── Recorded information

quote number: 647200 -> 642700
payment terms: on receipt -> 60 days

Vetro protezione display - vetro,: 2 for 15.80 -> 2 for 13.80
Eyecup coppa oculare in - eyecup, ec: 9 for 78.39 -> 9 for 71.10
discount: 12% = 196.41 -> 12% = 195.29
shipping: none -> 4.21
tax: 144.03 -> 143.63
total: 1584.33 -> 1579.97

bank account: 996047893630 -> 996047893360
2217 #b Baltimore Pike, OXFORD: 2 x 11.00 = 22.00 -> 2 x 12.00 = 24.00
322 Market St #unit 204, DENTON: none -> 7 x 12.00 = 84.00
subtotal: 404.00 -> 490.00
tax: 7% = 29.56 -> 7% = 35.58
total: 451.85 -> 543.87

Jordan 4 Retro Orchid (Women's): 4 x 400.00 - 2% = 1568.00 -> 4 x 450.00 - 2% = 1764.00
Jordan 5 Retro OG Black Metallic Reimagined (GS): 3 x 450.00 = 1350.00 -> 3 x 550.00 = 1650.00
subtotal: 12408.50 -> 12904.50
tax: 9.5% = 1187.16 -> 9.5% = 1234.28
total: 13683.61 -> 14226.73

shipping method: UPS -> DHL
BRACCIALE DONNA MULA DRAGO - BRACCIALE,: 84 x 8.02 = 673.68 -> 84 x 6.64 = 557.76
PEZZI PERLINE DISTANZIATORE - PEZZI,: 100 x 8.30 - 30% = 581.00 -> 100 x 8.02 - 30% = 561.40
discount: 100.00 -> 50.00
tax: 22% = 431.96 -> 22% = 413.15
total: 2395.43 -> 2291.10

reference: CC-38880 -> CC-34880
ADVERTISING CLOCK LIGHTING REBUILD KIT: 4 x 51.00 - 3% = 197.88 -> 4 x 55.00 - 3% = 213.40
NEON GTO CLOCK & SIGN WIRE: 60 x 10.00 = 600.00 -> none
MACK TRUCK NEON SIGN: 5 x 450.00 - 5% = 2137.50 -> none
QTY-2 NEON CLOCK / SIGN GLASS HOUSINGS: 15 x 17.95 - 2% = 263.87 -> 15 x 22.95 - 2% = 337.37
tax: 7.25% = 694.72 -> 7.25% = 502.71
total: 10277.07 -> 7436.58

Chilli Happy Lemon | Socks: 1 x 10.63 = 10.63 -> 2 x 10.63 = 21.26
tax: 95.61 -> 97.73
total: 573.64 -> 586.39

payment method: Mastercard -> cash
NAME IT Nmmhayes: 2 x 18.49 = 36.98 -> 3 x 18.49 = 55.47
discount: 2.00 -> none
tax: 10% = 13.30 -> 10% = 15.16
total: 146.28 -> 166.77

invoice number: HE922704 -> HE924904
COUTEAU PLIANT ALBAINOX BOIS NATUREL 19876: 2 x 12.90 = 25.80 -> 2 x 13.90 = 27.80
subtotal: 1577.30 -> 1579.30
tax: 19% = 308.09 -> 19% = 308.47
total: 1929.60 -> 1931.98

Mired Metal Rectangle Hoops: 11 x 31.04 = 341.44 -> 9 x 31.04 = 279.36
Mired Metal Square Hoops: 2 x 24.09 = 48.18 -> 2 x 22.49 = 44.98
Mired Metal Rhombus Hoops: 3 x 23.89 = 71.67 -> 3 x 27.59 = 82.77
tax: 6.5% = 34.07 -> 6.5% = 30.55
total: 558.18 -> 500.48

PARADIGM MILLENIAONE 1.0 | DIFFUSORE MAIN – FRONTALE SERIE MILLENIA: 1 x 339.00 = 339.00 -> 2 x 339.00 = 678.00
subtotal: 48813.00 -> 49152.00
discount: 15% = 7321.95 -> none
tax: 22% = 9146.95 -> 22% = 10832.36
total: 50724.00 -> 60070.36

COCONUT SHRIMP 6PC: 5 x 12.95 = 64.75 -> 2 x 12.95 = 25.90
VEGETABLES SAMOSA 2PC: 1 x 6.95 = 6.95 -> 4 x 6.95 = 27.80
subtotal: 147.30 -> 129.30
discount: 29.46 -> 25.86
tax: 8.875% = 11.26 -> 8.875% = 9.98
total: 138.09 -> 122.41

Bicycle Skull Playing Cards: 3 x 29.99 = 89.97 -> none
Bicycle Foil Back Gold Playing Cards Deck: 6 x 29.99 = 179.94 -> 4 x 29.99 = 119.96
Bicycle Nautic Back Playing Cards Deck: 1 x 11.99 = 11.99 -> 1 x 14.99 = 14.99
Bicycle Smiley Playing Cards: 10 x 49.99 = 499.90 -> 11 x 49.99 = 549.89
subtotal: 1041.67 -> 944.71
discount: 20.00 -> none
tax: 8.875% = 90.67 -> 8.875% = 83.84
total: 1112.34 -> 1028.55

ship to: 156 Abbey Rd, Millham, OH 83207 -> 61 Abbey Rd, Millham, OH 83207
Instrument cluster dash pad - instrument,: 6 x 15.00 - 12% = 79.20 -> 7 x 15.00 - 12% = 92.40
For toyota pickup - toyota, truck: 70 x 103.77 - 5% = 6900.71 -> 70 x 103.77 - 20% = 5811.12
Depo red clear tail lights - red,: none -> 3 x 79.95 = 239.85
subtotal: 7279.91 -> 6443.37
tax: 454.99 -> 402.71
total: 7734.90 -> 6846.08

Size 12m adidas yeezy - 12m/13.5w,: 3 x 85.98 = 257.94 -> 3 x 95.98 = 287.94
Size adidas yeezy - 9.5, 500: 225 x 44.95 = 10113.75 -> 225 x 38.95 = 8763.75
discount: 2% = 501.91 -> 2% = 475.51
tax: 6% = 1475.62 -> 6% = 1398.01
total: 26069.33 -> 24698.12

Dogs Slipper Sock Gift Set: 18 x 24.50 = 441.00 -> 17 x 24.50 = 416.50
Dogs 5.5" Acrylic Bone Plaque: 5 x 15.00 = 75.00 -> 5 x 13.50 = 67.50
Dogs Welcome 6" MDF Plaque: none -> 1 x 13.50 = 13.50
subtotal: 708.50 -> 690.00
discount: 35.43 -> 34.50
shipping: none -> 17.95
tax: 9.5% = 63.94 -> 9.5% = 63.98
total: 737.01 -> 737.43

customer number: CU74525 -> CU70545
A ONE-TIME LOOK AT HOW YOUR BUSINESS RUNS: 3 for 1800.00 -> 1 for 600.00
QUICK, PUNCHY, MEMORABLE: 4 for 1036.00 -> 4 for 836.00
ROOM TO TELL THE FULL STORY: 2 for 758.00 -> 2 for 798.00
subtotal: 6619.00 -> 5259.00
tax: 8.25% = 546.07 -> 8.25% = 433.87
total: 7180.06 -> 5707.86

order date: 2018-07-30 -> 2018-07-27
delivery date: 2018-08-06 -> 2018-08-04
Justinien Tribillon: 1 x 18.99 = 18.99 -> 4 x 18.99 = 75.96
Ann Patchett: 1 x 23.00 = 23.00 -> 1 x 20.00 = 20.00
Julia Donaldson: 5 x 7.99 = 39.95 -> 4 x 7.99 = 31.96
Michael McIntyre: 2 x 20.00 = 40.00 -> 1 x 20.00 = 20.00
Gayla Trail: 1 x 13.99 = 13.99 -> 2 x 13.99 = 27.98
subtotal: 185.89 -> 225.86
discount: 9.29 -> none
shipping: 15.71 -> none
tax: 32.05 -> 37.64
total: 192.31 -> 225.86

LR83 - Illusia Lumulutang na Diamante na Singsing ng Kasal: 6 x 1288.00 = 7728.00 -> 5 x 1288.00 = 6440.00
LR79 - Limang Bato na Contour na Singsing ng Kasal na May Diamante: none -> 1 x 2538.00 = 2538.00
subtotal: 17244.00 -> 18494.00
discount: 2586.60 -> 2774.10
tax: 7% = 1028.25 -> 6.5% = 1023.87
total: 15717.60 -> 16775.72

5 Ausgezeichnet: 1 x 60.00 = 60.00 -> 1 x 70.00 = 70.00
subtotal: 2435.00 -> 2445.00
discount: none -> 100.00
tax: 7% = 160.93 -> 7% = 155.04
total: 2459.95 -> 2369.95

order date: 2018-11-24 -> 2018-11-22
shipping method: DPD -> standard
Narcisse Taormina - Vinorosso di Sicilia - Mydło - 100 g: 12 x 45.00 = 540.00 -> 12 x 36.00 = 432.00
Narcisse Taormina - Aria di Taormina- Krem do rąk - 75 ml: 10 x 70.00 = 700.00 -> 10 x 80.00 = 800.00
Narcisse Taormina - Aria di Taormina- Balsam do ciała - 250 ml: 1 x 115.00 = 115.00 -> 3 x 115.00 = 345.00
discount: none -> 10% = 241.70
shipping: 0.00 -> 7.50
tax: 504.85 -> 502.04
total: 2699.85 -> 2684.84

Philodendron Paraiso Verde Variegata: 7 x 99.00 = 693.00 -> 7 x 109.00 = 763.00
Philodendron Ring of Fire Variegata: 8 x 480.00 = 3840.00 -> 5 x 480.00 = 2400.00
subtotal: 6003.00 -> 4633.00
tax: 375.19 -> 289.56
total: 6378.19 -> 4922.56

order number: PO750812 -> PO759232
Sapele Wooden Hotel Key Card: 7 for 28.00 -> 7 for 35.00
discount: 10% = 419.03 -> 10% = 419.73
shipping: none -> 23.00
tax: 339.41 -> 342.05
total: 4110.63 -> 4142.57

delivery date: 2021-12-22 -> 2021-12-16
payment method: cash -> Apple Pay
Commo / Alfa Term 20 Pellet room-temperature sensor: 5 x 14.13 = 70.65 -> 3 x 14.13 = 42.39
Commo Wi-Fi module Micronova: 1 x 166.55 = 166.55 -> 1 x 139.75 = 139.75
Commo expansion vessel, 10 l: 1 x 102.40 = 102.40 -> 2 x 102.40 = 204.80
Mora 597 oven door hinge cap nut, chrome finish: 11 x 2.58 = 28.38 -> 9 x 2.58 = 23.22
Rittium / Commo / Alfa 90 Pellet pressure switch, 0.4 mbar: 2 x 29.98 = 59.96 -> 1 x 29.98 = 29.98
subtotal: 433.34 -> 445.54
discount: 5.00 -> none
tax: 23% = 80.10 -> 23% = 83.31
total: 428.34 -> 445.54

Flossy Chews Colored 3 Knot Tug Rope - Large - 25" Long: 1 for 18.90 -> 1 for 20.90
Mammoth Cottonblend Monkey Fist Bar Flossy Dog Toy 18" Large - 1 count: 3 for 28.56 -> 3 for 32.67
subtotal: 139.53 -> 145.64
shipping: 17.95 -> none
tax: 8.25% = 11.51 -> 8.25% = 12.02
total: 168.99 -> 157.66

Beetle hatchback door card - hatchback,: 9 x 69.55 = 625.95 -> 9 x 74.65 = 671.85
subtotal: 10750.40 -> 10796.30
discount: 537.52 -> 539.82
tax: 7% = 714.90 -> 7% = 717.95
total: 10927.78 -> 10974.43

────

• [Required action]:
Copy out each line of the entries above that holds "Kasal".

• [Expected answer]:
LR83 - Illusia Lumulutang na Diamante na Singsing ng Kasal: 6 x 1288.00 = 7728.00 -> 5 x 1288.00 = 6440.00
LR79 - Limang Bato na Contour na Singsing ng Kasal na May Diamante: none -> 1 x 2538.00 = 2538.00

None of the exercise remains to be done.